-- Opening Marker --

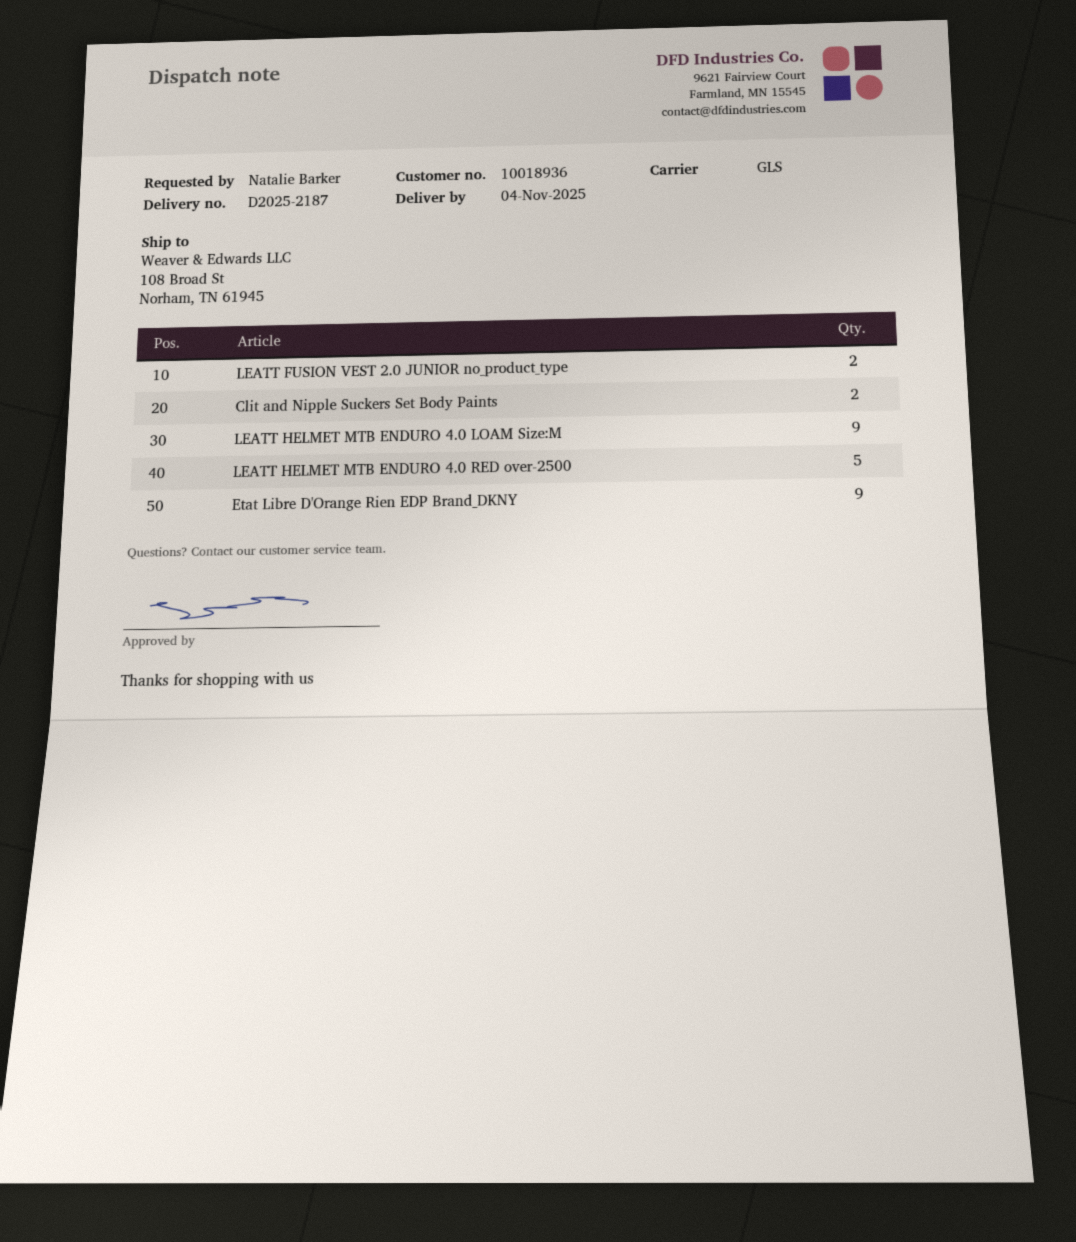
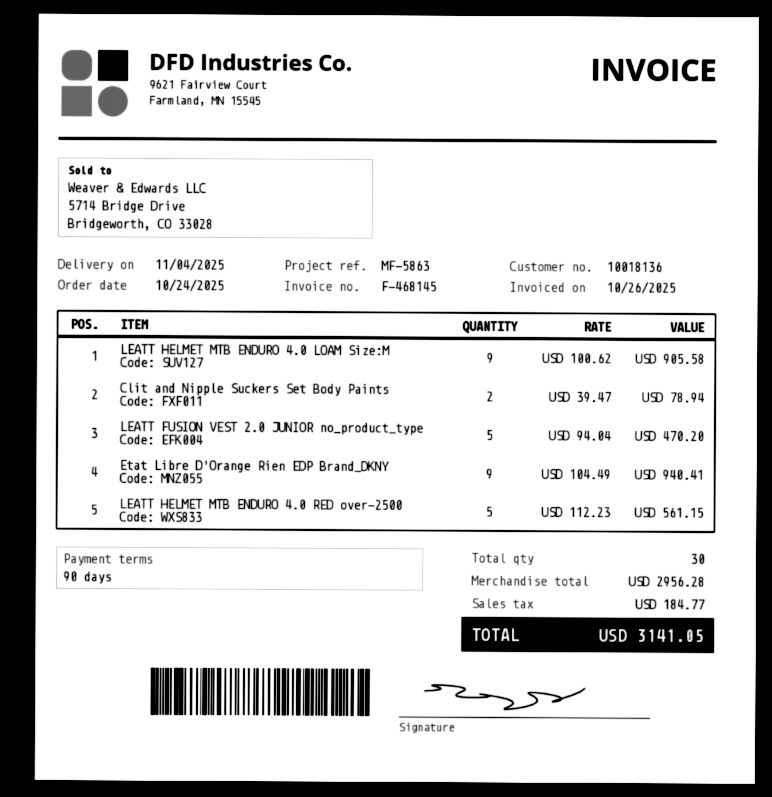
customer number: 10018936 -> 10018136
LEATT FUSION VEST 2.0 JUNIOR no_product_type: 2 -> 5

-- Closing Marker --
-- Opening Marker --

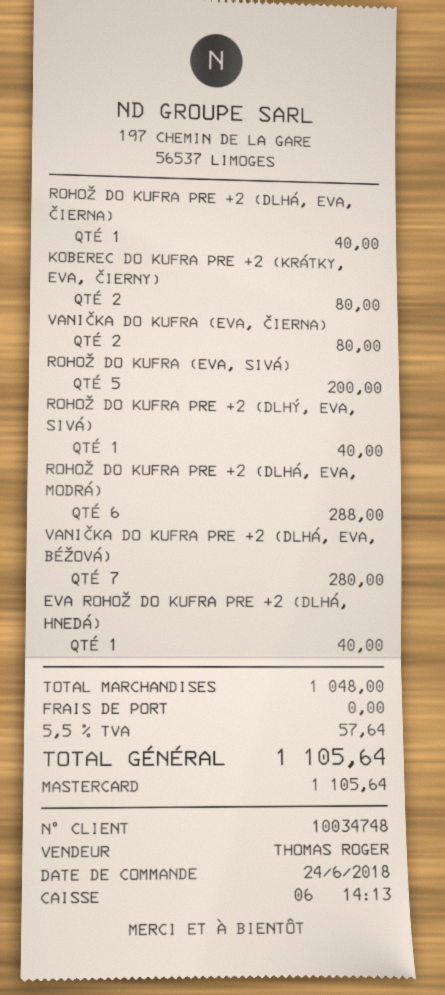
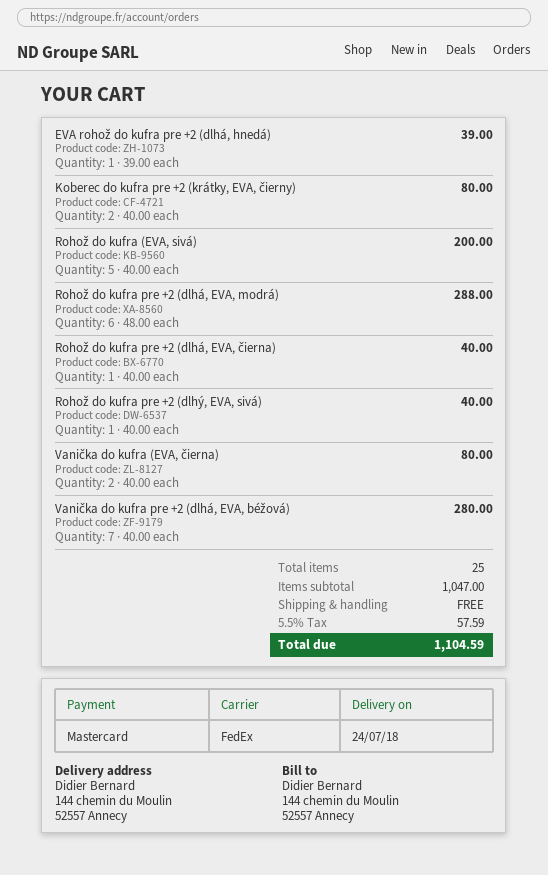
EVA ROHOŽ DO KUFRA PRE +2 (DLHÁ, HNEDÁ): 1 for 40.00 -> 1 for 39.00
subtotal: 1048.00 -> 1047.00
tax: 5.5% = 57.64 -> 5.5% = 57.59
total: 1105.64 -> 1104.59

-- Closing Marker --

[Required action]:
Return, with no change at all, every line in the entries above from the line containing "subtotal: 1048.00 -> 1047.00" through the line containing "total: 1105.64 -> 1104.59".

[Exercise result]:
subtotal: 1048.00 -> 1047.00
tax: 5.5% = 57.64 -> 5.5% = 57.59
total: 1105.64 -> 1104.59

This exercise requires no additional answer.